>>>>

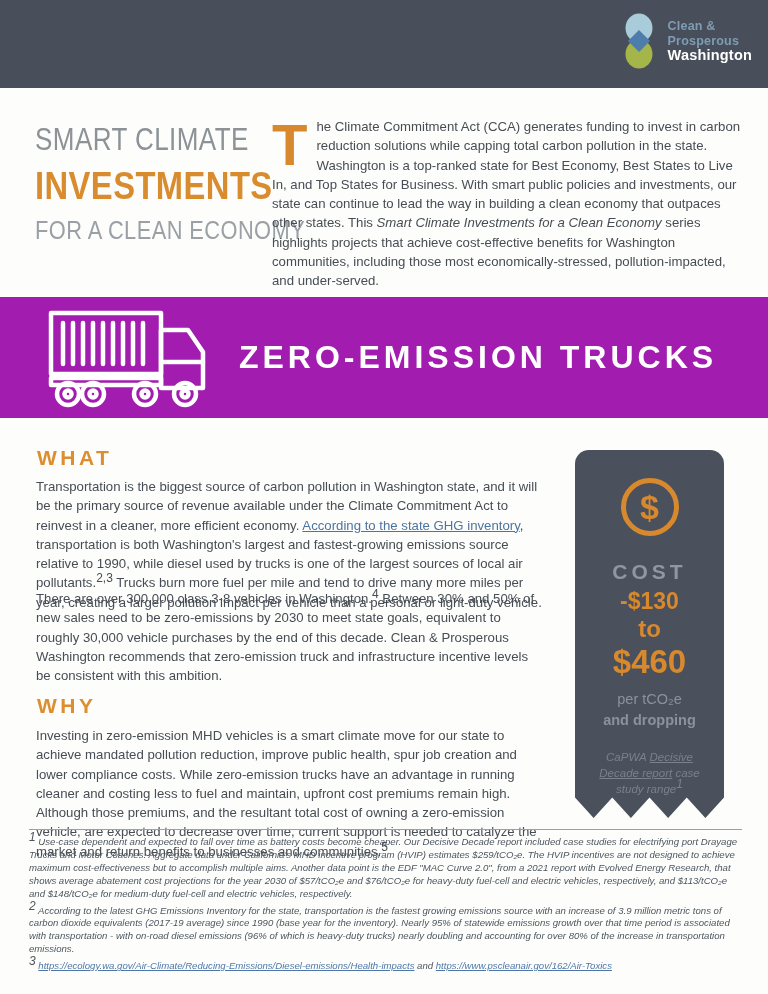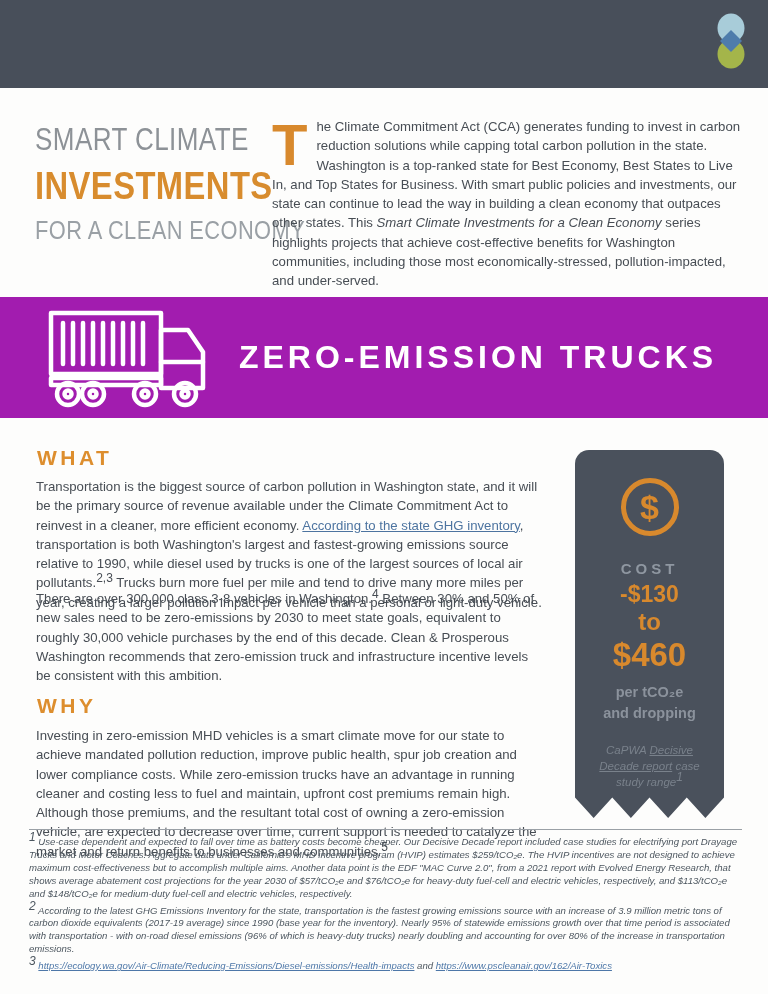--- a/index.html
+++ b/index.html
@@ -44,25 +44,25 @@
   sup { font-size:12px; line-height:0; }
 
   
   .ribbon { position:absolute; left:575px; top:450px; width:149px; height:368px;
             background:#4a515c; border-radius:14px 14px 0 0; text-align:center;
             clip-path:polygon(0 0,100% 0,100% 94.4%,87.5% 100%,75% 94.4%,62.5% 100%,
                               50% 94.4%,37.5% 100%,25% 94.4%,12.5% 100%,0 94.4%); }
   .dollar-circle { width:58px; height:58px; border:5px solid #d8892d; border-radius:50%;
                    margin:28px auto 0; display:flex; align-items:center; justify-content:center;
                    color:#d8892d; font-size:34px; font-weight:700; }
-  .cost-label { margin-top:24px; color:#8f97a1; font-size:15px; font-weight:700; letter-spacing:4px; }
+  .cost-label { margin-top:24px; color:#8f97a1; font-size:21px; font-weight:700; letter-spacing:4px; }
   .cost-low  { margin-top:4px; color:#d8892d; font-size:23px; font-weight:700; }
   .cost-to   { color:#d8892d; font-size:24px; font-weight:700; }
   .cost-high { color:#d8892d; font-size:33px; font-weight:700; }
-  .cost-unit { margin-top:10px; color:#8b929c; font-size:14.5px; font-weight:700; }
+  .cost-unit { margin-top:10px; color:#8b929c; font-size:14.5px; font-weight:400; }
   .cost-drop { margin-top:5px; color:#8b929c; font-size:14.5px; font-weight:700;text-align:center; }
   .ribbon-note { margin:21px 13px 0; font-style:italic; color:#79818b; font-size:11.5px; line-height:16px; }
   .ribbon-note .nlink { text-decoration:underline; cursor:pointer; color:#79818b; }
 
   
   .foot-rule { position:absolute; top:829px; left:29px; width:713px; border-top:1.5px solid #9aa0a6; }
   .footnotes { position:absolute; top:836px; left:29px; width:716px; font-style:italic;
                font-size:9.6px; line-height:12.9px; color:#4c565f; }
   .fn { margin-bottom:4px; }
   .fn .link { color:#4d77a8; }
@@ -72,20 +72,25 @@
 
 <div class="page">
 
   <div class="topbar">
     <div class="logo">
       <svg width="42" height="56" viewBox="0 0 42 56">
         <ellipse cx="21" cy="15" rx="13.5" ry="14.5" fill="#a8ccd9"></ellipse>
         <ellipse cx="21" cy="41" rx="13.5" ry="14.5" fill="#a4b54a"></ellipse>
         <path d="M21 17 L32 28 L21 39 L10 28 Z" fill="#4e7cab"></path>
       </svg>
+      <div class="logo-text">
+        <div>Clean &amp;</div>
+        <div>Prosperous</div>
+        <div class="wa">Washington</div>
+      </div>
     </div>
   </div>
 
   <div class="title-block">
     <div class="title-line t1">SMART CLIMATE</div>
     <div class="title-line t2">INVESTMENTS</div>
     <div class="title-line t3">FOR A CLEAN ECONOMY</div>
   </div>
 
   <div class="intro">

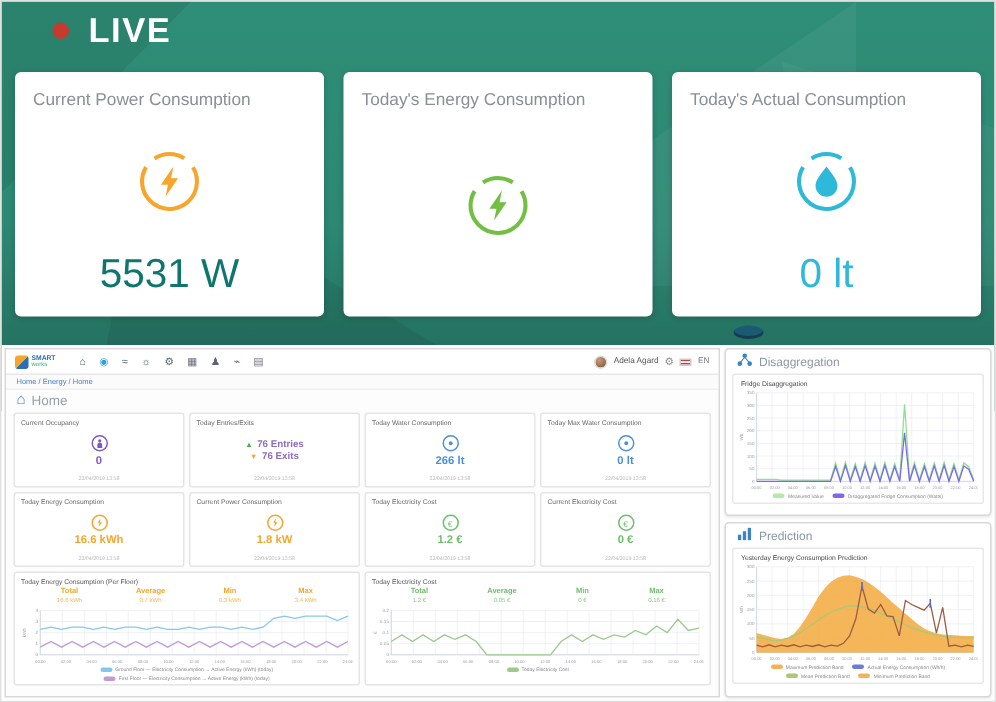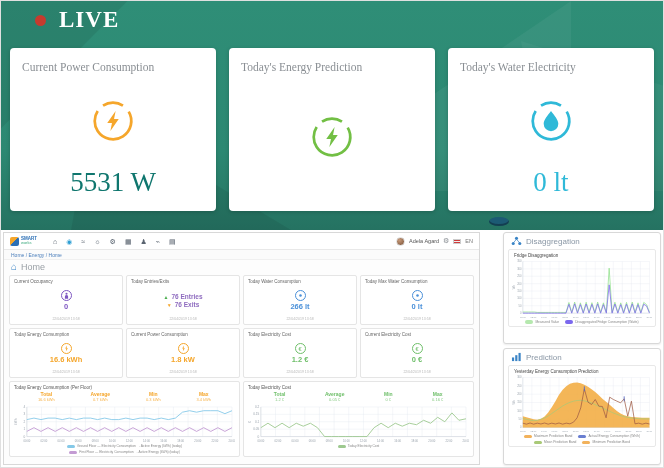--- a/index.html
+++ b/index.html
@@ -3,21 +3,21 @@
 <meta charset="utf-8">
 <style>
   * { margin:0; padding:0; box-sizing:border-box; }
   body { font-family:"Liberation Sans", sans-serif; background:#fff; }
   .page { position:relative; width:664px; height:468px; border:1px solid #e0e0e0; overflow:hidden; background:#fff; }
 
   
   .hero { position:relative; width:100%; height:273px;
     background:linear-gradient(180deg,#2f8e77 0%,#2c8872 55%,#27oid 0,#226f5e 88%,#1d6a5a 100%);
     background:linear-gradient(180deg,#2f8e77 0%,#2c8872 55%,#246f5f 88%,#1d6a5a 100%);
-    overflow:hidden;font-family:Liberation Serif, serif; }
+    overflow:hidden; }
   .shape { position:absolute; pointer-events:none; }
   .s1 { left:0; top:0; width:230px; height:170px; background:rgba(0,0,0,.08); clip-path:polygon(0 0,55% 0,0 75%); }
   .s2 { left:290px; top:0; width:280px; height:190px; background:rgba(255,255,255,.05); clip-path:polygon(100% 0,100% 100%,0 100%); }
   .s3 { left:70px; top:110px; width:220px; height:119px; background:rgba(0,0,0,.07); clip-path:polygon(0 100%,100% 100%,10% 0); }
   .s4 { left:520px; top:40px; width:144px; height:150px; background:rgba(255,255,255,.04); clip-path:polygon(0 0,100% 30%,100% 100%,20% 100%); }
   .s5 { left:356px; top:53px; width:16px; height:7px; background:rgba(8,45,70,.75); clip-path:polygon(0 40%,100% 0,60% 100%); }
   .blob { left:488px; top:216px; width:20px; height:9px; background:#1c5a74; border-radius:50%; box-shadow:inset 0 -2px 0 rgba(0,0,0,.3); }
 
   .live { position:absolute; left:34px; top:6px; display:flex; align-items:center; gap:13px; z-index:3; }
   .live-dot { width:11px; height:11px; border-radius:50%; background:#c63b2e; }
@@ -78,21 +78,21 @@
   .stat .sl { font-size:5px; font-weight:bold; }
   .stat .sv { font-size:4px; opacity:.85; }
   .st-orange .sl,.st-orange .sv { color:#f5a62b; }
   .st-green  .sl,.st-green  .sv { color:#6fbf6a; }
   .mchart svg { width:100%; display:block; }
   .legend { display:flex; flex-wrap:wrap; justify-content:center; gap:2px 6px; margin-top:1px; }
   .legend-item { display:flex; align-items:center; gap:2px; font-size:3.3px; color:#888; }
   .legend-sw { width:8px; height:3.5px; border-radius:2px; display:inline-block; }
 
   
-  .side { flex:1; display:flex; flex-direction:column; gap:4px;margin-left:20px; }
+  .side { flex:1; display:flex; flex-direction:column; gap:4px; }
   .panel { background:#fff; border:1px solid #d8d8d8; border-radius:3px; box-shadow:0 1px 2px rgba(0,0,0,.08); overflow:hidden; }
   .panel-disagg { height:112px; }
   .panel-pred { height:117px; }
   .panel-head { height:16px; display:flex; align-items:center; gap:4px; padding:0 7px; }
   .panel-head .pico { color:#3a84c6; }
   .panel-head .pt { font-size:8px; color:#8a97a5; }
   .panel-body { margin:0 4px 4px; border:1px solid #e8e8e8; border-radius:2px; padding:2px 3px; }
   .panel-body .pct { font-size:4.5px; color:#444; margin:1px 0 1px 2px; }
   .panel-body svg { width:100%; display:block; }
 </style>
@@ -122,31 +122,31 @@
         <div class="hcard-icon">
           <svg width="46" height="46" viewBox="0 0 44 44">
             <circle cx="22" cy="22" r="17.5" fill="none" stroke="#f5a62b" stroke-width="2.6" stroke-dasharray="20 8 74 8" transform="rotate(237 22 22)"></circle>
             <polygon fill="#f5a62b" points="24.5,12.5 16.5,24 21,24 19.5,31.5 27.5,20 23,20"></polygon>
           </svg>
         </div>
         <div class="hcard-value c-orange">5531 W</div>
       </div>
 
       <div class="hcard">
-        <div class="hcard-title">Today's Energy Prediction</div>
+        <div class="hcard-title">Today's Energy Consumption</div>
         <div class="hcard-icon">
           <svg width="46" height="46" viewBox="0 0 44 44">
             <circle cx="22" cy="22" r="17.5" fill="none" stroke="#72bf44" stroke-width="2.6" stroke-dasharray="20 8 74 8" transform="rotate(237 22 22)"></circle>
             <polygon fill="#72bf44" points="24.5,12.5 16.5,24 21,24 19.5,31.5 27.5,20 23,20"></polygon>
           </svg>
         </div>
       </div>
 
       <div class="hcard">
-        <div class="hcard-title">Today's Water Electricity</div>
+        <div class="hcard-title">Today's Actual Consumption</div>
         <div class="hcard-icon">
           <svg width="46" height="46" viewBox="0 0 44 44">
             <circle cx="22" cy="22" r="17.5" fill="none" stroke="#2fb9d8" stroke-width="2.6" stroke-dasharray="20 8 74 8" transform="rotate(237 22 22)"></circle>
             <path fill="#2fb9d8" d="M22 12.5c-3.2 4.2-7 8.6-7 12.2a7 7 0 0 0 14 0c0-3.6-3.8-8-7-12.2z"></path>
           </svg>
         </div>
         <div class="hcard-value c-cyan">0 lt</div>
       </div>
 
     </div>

<<<<

Please reproduce, exactly as they appear above, the lines from the line containing "display:flex; align-items:center; gap:2px;" up to and including the line containing "width:8px; height:3.5px; border-radius:2px;".

## ANSWER SECTION
   .legend-item { display:flex; align-items:center; gap:2px; font-size:3.3px; color:#888; }
   .legend-sw { width:8px; height:3.5px; border-radius:2px; display:inline-block; }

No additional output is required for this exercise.